Jour 39 - Nashville - L'Hermitage

 


Troisième et dernier jour à Nashville, on opte pour finir la visite du coin avec The Hermitage, soit le domaine du 7e président américain, Andrew Jackson. Ce n'est pas une bibliothèque présidentielle parce que le concept n'existait pas à l'époque, mais c'est un musée-publi-reportage quand même. 

Andrew Jackson est né en 1767 de parents irlandais fraîchement immigrés en Caroline (du Nord ou du Sud, c'est pas clair) en provenance de l'Irlande, et sa mère est écossaise. D'ailleurs Andrew était très très roux semble-t-il. Son papa est décédé avant sa naissance, alors il a été élevé par une mère monoparentale. Au vénérable âge de 13 ans, il s'enrôle dans l'armée avec ses frères, mais ils sont capturés par les forces britanniques. Il attrape plusieurs maladies aujourd'hui contrôlées par des vaccins, il survit, mais ses frères meurent. Sa maman meurt aussi peu de temps après, et il est alors orphelin. On ne sait pas trop comment, mais à 21 ans, il finit par devenir avocat en Caroline du nord et sera nommé procureur par un ami juge.
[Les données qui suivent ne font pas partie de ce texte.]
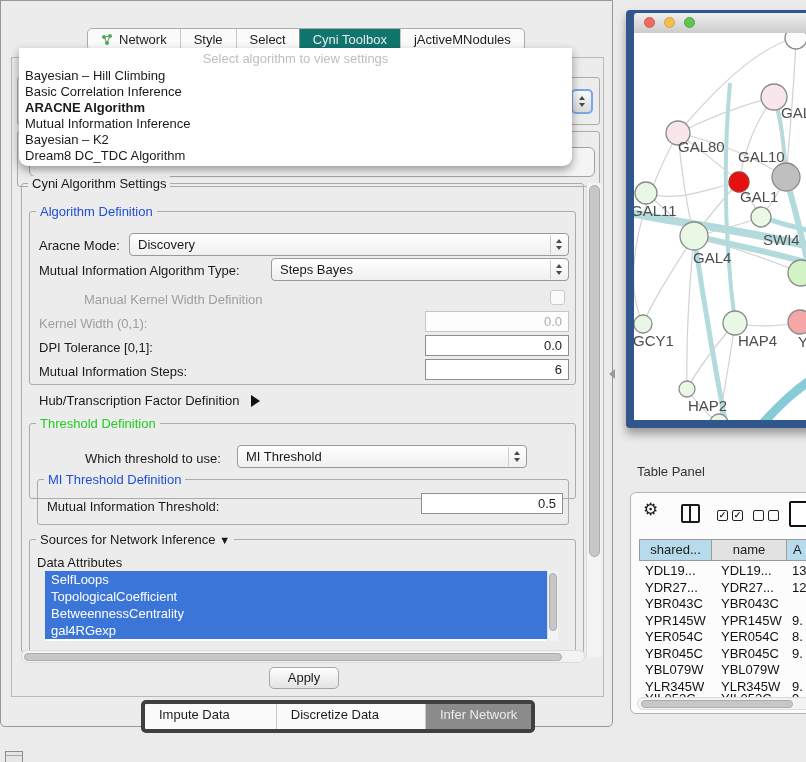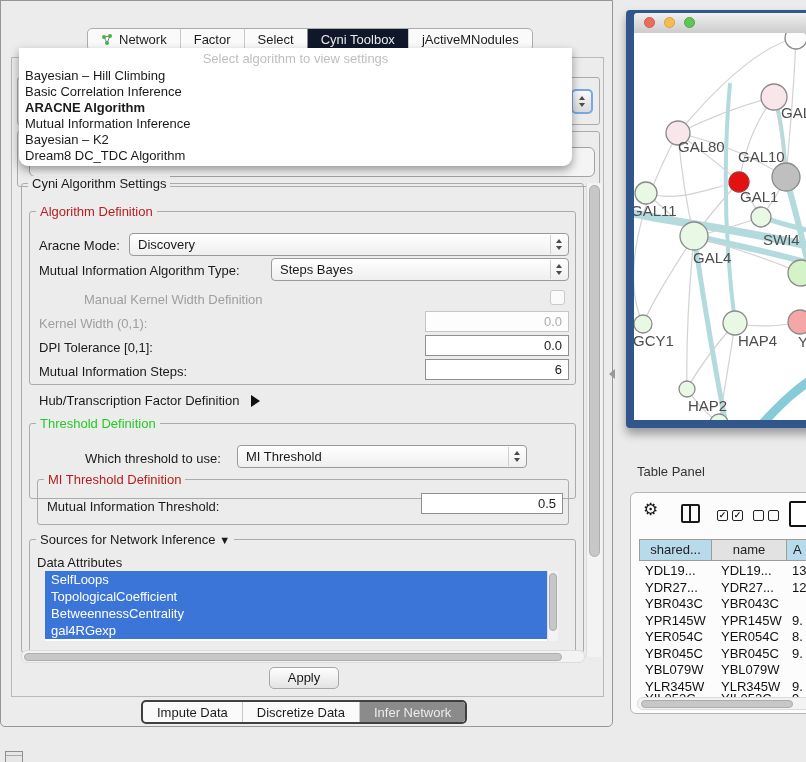--- a/index.html
+++ b/index.html
@@ -18,29 +18,29 @@
     background:linear-gradient(#FCFCFC,#D4D4D4); border-bottom:1px solid #A0A0A0; }
   .cp-title { left:10px; top:0; line-height:24px; font-size:13px; color:#111; }
   .btn-float { right:28px; top:7px; width:10px; height:10px; border:2px solid #222; border-radius:2px; }
   .btn-close { right:10px; top:3px; font-size:14px; font-weight:bold; color:#111; line-height:18px; cursor:default; }
 
   
   .tabbar { left:86px; top:27px; height:23px; display:flex; align-items:stretch;
     border:1px solid #ACACAC; border-radius:5px; background:#FAFAFA; overflow:hidden; }
   .tab { padding:0 13px; line-height:21px; font-size:13px; color:#1C1C1C; display:flex; align-items:center; gap:5px; }
   .tab + .tab { border-left:1px solid #C8C8C8; }
-  .tab.sel { background:#0f172a; color:#E9E9E9; border-left:1px solid #8B8B8B;align-items:center; }
+  .tab.sel { background:#0f766e; color:#E9E9E9; border-left:1px solid #8B8B8B;align-items:center; }
 
   .inner-panel { left:10px; top:56px; width:593px; height:640px; border:1px solid #B9B9B9; }
 
   
   .gbox { position:absolute; border:1px solid #ABABAB; border-radius:3px; }
   .gtitle { position:absolute; top:-8px; left:6px; background:#ECECEC; padding:0 4px;
     font-size:13px; line-height:15px; white-space:nowrap; }
-  .t-blue { color:#b91c1c; } .t-green { color:#22CC22; }
+  .t-blue { color:#1d4ed8; } .t-green { color:#22CC22; }
 
   .lbl { position:absolute; font-size:13px; font-weight:normal; white-space:nowrap; }
   .lbl.dis { color:#9E9E9E; }
 
   .combo { position:absolute; background:linear-gradient(#FFFFFF,#EFEFEF);
     border:1px solid #9A9A9A; border-radius:4px; font-size:13px;
     display:flex; align-items:center; padding-left:8px; }
   .stepper { position:absolute; right:1px; top:1px; bottom:1px; width:17px;
     border-left:1px solid #CFCFCF; display:flex; flex-direction:column;
     align-items:center; justify-content:center; gap:3px; }
@@ -69,22 +69,22 @@
   
   .vtrack { position:absolute; background:#F3F3F3; border-left:1px solid #DCDCDC; }
   .vthumb { position:absolute; background:#C7C7C7; border:1px solid #ADADAD; border-radius:6px; }
   .htrack { position:absolute; background:#F3F3F3; border:1px solid #DCDCDC; border-radius:6px; }
   .hthumb { position:absolute; background:#C7C7C7; border:1px solid #ADADAD; border-radius:5px; }
 
   .apply-btn { left:268px; top:666px; width:70px; height:22px;
     background:linear-gradient(#FEFEFE,#E3E3E3); border:1px solid #A6A6A6; border-radius:5px;
     font-size:13px; text-align:center; line-height:20px; }
 
-  .bottabs { left:140px; top:699px; height:24px; display:flex;
-    border:2px solid #404040; border-radius:5px; background:#FAFAFA; overflow:hidden; }
+  .bottabs { left:140px; top:699px; height:33px; display:flex;
+    border:4px solid #404040; border-radius:5px; background:#FAFAFA; overflow:hidden;gap:32px; }
   .btab { padding:0 14px; line-height:21px; font-size:13px; color:#1C1C1C; }
   .btab + .btab { border-left:1px solid #C8C8C8; }
   .btab.sel { background:#8B8B8B; color:#ECECEC; }
 
   
   .net-frame { left:626px; top:10px; width:195px; height:418px; background:#31568C;
     border-radius:4px 0 0 4px; box-shadow:0 6px 10px rgba(0,0,0,0.35); }
   .net-titlebar { left:8px; top:3px; width:187px; height:20px;
     background:linear-gradient(#EFEFEF,#CCCCCC); border-radius:3px 0 0 0; }
   .light { position:absolute; top:4px; width:11px; height:11px; border-radius:50%; }
@@ -128,21 +128,21 @@
           <line x1="3" y1="4" x2="9" y2="3" stroke="#7A7A7A" stroke-width="1"></line>
           <line x1="3" y1="4" x2="6" y2="10" stroke="#7A7A7A" stroke-width="1"></line>
           <line x1="9" y1="3" x2="6" y2="10" stroke="#7A7A7A" stroke-width="1"></line>
           <circle cx="3" cy="4" r="2" fill="#46B04A"></circle>
             <circle cx="9" cy="3" r="2" fill="#46B04A"></circle>
             <circle cx="6" cy="10" r="2" fill="#46B04A"></circle>
         </svg>
         <span>Network</span>
       </div>
       <div class="tab">
-          <span>Factor</span>
+          <span>Style</span>
         </div>
       <div class="tab">
           <span>Select</span>
         </div>
       <div class="tab sel">
           <span>Cyni Toolbox</span>
         </div>
       <div class="tab">
           <span>jActiveMNodules</span>
         </div>

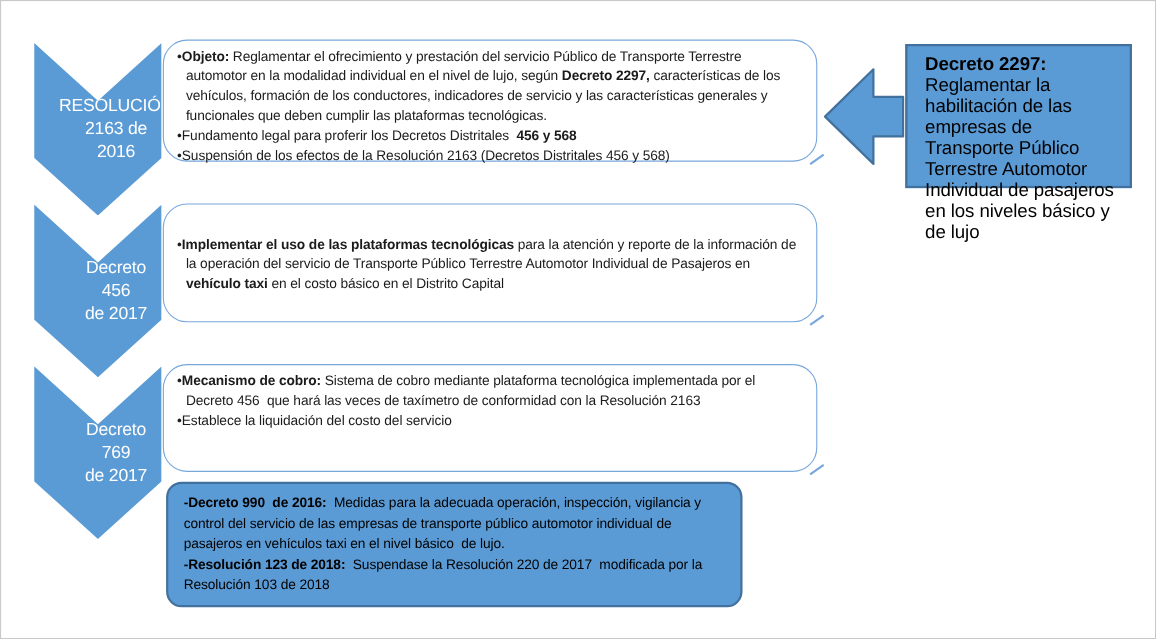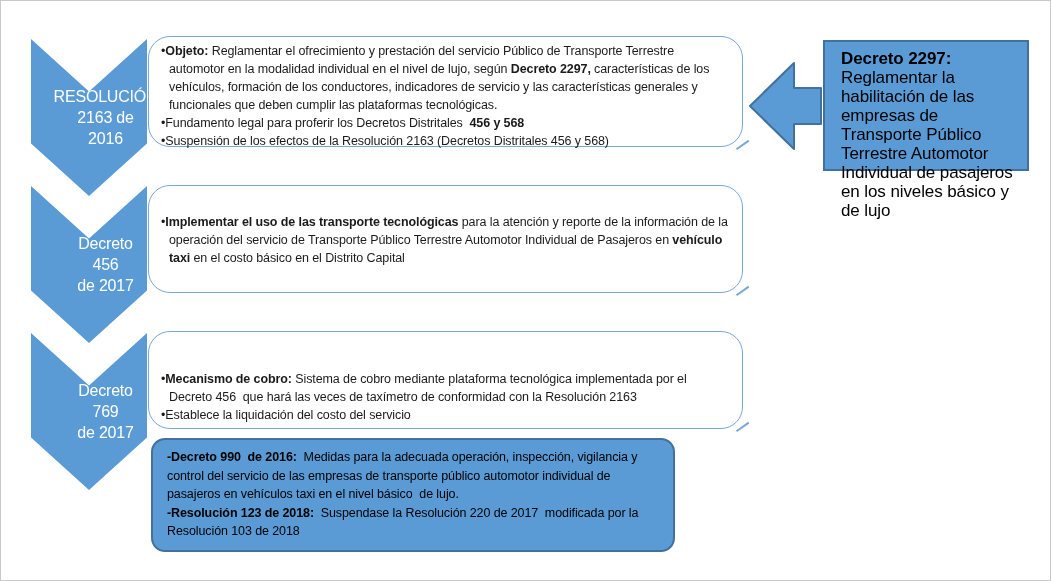--- a/index.html
+++ b/index.html
@@ -18,21 +18,21 @@
   .chevron-1{top:38px}.chevron-2{top:185px}.chevron-3{top:332px}
   .chevron span{display:block;margin-left:33px;}
   
   .txtbox{
     position:absolute;left:147px;width:595px;box-sizing:border-box;background:#fff;
     border:1.5px solid #78a7dc;border-radius:22px;color:#1b1b1b;
     font-size:12.5px;line-height:18px;padding:5px 10px 4px 12px;letter-spacing:-0.1px;
   }
   .txtbox-1{top:35px;height:111px;}
   .txtbox-2{top:184px;height:108px;display:flex;flex-direction:column;justify-content:center;}
-  .txtbox-3{top:330px;height:98px;display:flex;flex-direction:column;justify-content:flex-end;}
+  .txtbox-3{top:330px;height:98px;display:flex;flex-direction:column;justify-content:flex-start;}
   .txtbox::after{ 
     content:"";position:absolute;right:-8px;bottom:1px;width:15px;height:1.5px;
     background:#78a7dc;transform:rotate(-35deg);
   }
   .bullet{padding-left:8px;text-indent:-8px;white-space:pre-wrap;}
   .bullet::before{content:"•";}
   b{font-weight:bold;}
   
   .notebox{
     position:absolute;left:150px;top:437px;width:524px;height:114px;box-sizing:border-box;
@@ -64,21 +64,21 @@
     <span>Decreto 769</span>
     <span>de 2017</span>
   </div>
 
   <div class="txtbox txtbox-1">
     <div class="bullet"><b>Objeto: </b><span>Reglamentar el ofrecimiento y prestación del servicio Público de Transporte Terrestre automotor en la modalidad individual en el nivel de lujo, según </span><b>Decreto 2297,</b><span> características de los vehículos, formación de los conductores, indicadores de servicio y las características generales y funcionales que deben cumplir las plataformas tecnológicas.</span></div>
     <div class="bullet"><span>Fundamento legal para proferir los Decretos Distritales  </span><b>456 y 568</b></div>
     <div class="bullet"><span>Suspensión de los efectos de la Resolución 2163 (Decretos Distritales 456 y 568)</span></div>
   </div>
   <div class="txtbox txtbox-2">
-    <div class="bullet"><b>Implementar el uso de las transporte tecnológicas </b><span>para la atención y reporte de la información de la operación del servicio de Transporte Público Terrestre Automotor Individual de Pasajeros en </span><b>vehículo taxi</b><span> en el costo básico en el Distrito Capital</span></div>
+    <div class="bullet"><b>Implementar el uso de las plataformas tecnológicas </b><span>para la atención y reporte de la información de la operación del servicio de Transporte Público Terrestre Automotor Individual de Pasajeros en </span><b>vehículo taxi</b><span> en el costo básico en el Distrito Capital</span></div>
   </div>
   <div class="txtbox txtbox-3">
     <div class="bullet"><b>Mecanismo de cobro: </b><span>Sistema de cobro mediante plataforma tecnológica implementada por el Decreto 456  que hará las veces de taxímetro de conformidad con la Resolución 2163</span></div>
     <div class="bullet"><span>Establece la liquidación del costo del servicio</span></div>
   </div>
 
   <div class="notebox"><b>-Decreto 990  de 2016:</b><span>  Medidas para la adecuada operación, inspección, vigilancia y control del servicio de las empresas de transporte público automotor individual de pasajeros en vehículos taxi en el nivel básico  de lujo.
 </span><b>-Resolución 123 de 2018:</b><span>  Suspendase la Resolución 220 de 2017  modificada por la Resolución 103 de 2018</span></div>
 
   <div class="arrow-wrap">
Rien de mieux que des amis juges pour réussir dans la vie.

On ne sait pas trop pourquoi non plus, mais Andrew Jackson se déplace vers l'ouest et aboutit à Nashville à la fin de 1788 et bâtit son petit empire avec diverses activités commerciales (taverne, magasin, distillerie, production de bateaux, spéculation immobilière, courses de chevaux, ferme, général de l'armée, puis politicien). Il devait être un beau vendeur de brosses avec un gros égo ambulant, ou il devait avoir un trouble de la personnalité narcissique, parce que cela l'a mené éventuellement à la présidence des États-Unis.

Ce qu'on retient: Andrew Jackson croyait en "l'Union", évidemment une fois qu'il en était le président, il l'a défendue face aux États qui souhaitaient, individuellement, une union seulement pour les éléments avec lesquels ils étaient d'accord. Même après sa retraite, il est resté impliqué en politique et a joué un rôle de premier plan dans l'annexion du Texas à l'Union.

On retient aussi: Andrew Jackson a été très amoureux de sa douce qui était déjà mariée, mais qui avait quitté (plus ou moins divorcé, c'est pas clair) son premier mari, chose qui a été vicieusement relevée par ses opposants politiques. Finalement, ce sont les potins qui sont les choses les plus intéressantes que les visites guidées offrent.

On retient surtout: Andrew Jackson avait 110 esclaves qui lui assuraient sa prospérité. Le publi-reportage le reconnaît et tente de leur rendre hommage, mais quand même assez discrètement.

On retient enfin: Andrew Jackson et sa douce n'ont pas eu d'enfants biologiques, mais en ont adopté plein. Un seul de la gang a été désigné l'héritier. Il a dilapidé les fonds et a été obligé de vendre le domaine familial pour payer ses dettes. Un groupe communautaire géré par des épouses d'hommes riches a travaillé fort pour préserver le domaine et rendre hommage à 'leur' président originaire de Nashville. Lors des visites de la maison du 7e président américain, les guides expliquent que malgré les belles tapisseries françaises sur les murs, la maison ne présente pas les caractéristiques d'une maison luxueuse pour l'époque. Notamment, les colonnes sont en bois et l'aspect de pierre est du trompe l'oeil. La maison n'avait pas de plomberie - donc aucun tuyau pour amener ou évacuer l'eau. Avec 110 personnes à son service, ça doit pas être trop grave.


Prix du patriotisme ostentatoire de la semaine:
250 drapeaux sur le terrain domanial


Commentaires

  1. la citation du jour :

    Les hommes sont libres. Ou ils se croient libres. Ils sont, en vérité, si étroitement maintenus dans un fragment dérisoire de l'espace et dans leur époque d'où il leur est interdit de s'échapper que leur fameuse liberté, dont ils font si grand cas, n'est que trompe-l'oeil et illusion.